Robust Control Design Using a Hybrid-Gain Finite-Time Sliding-Mode Controller
Amit Shivam, Kiran Kumari, Fernando A. C. C. Fontes
TL;DR
This work introduces a hybrid-gain finite-/fixed-time sliding-mode control (HG-FTSMC) that combines an outer bounded finite-time gain with an inner fixed-time gain to achieve rapid, robust convergence while respecting actuator limits. By avoiding norm-based normalization and using a two-region gain structure, the method attains fast transient performance with bounded control effort. Lyapunov analysis confirms finite-time reaching into a predefined boundary layer and fixed-time convergence within the layer, and simulations on a perturbed first-order integrator and a two-link Euler–Lagrange system demonstrate reduced control effort with comparable settling times to SATO. The experimental-significant outcome is a practically feasible, smoother, and robust SMC framework applicable to both simple and multi-DOF robotic systems.
Abstract
This paper proposes a hybrid-gain finite-time sliding-mode control (HG-FTSMC) strategy for a class of perturbed nonlinear systems. The controller combines a finite-time reaching law that drives the sliding variable to a predefined boundary layer with an inner mixed-power or exponential law that guarantees rapid convergence within the layer while maintaining smooth and bounded control action. The resulting control design achieves finite-time convergence and robustness to matched disturbances, while explicitly limits the control effort.

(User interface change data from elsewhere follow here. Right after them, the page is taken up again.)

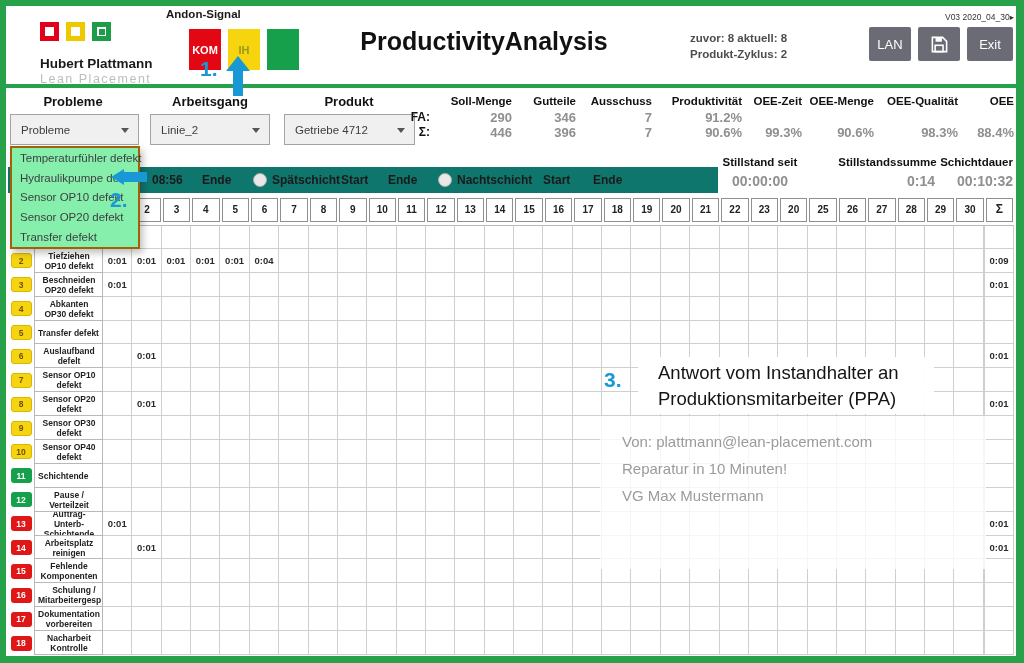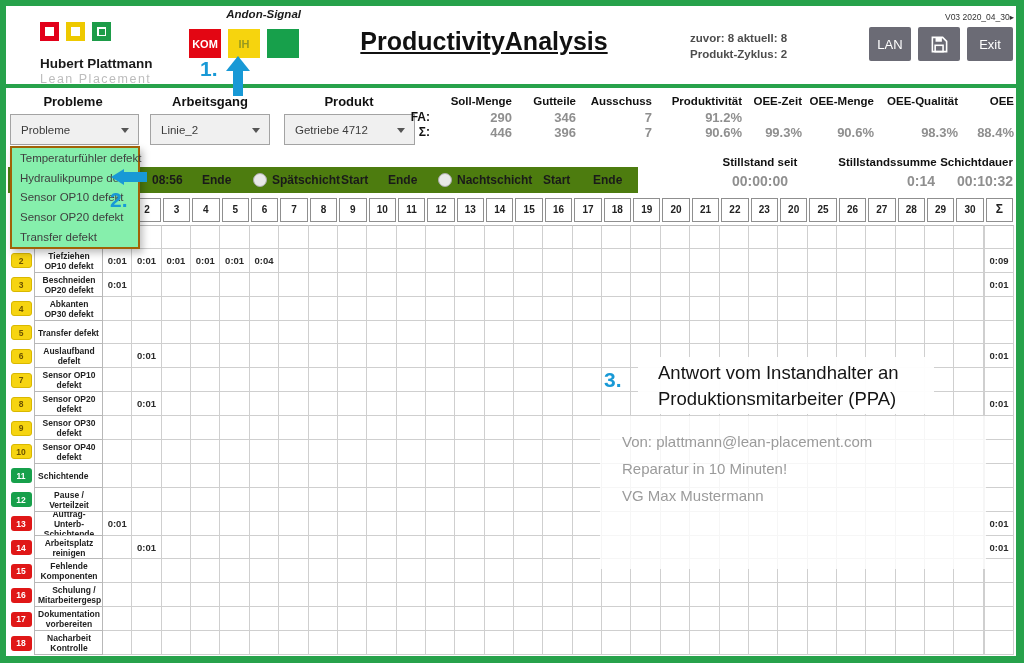--- a/index.html
+++ b/index.html
@@ -19,28 +19,28 @@
   #version { position:absolute; top:12px; left:894px; width:120px; text-align:right; font-size:8.5px; color:#333; }
   #logo-squares { position:absolute; left:40px; top:22px; display:flex; gap:7px; }
   .lsq { width:19px; height:19px; border-style:solid; border-width:5px; background:#fff; }
   .lsq.red { border-color:#e2001a; }
   .lsq.yellow { border-color:#eec900; }
   .lsq.green { border-color:#1d9c49; position:relative; }
   .lsq.green::after { content:""; position:absolute; left:1.5px; top:1.5px; width:6px; height:6px; background:#1d9c49; }
   #logo-name { position:absolute; left:40px; top:56px; font-size:13.5px; font-weight:bold; color:#1a1a1a; }
   #logo-sub { position:absolute; left:40px; top:72px; font-size:12.5px; color:#bdbdbd; letter-spacing:1.5px; }
 
-  #andon-label { position:absolute; left:183px; top:8px; width:118px; text-align:right; font-size:11.5px; font-weight:bold; color:#1a1a1a;font-style:italic; }
+  #andon-label { position:absolute; left:166px; top:8px; width:118px; text-align:left; font-size:11.5px; font-weight:bold; color:#1a1a1a; }
   #andon-buttons { position:absolute; left:189px; top:29px; display:flex; gap:7px; }
-  .andon-btn { width:32px; height:29px; display:flex; align-items:center; justify-content:center; font-size:11px; font-weight:bold; border:none; cursor:pointer; }
+  .andon-btn { width:32px; height:41px; display:flex; align-items:center; justify-content:center; font-size:11px; font-weight:bold; border:none; cursor:pointer; }
   .andon-btn.kom { background:#e30613; color:#ffffff; }
   .andon-btn.ih { background:#f6d40e; color:#97991f; }
   .andon-btn.grn { background:#17a04b; }
 
-  #title { position:absolute; left:334px; top:27px; width:300px; text-align:center; font-size:25px; font-weight:bold; color:#111;text-decoration:underline; }
+  #title { position:absolute; left:334px; top:27px; width:300px; text-align:center; font-size:25px; font-weight:bold; color:#111; }
 
   #session { position:absolute; left:690px; top:30px; font-size:11.5px; font-weight:bold; color:#4d4d4d; line-height:16px; }
 
   .win-btn { position:absolute; top:27px; height:34px; background:#6b6b75; color:#fff; border:none; border-radius:2px; font-size:13px; font-family:inherit; display:flex; align-items:center; justify-content:center; cursor:pointer; }
   #btn-lan { left:869px; width:42px; }
   #btn-save { left:918px; width:42px; }
   #btn-exit { left:967px; width:46px; }
 
   
   .col-head { position:absolute; top:94px; font-size:13px; font-weight:bold; color:#111; text-align:center; }
@@ -63,21 +63,21 @@
   .still-label { position:absolute; top:156px; font-size:11.5px; font-weight:bold; color:#111; }
   .still-val { position:absolute; top:173px; font-size:14px; font-weight:bold; color:#8f8f8f; }
   #ss-label { left:700px; width:120px; text-align:center; }
   #ss-val { left:700px; width:120px; text-align:center; }
   #sum-label { left:825px; width:125px; text-align:center; }
   #sum-val { left:820px; width:115px; text-align:right; }
   #sd-label { left:933px; width:80px; text-align:right; }
   #sd-val { left:933px; width:80px; text-align:right; }
 
   
-  #shiftbar { position:absolute; left:8px; top:167px; width:630px; height:26px; background:#4d7c0f; z-index:1; }
+  #shiftbar { position:absolute; left:8px; top:167px; width:710px; height:26px; background:#0f766e; z-index:1; }
   .sb { position:absolute; top:6px; font-size:12px; font-weight:bold; color:#1a1a1a; white-space:nowrap; }
   .radio { position:absolute; top:6px; width:14px; height:14px; border-radius:50%; background:#e8e8e8; border:1px solid #ababab; cursor:pointer; }
 
   
   #table { position:absolute; left:8px; top:198px; width:1006px; z-index:1; }
   #thead { display:flex; height:24px; margin-bottom:3px; }
   .spacer-badge { width:26px; flex:none; }
   .spacer-label { width:69px; flex:none; }
   .hcell { flex:1; border:1px solid #8f8f8f; margin:0 1px; text-align:center; font-size:10px; font-weight:bold; color:#222; line-height:21px; background:#fff; }
   .hcell.sig { font-size:12px; }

The control framework is first analyzed on a perturbed first-order integrator model, and then extended to Euler-Lagrange (EL) systems, representing a broad class of robotic and mechanical systems. Comparative simulations demonstrate that the proposed controller achieves settling times comparable to recent finite-time approaches [1], while substantially reducing the control effort. Finally, trajectory-tracking simulations on a two-link manipulator further validate the robustness and practical feasibility of the proposed HG-FTSMC approach.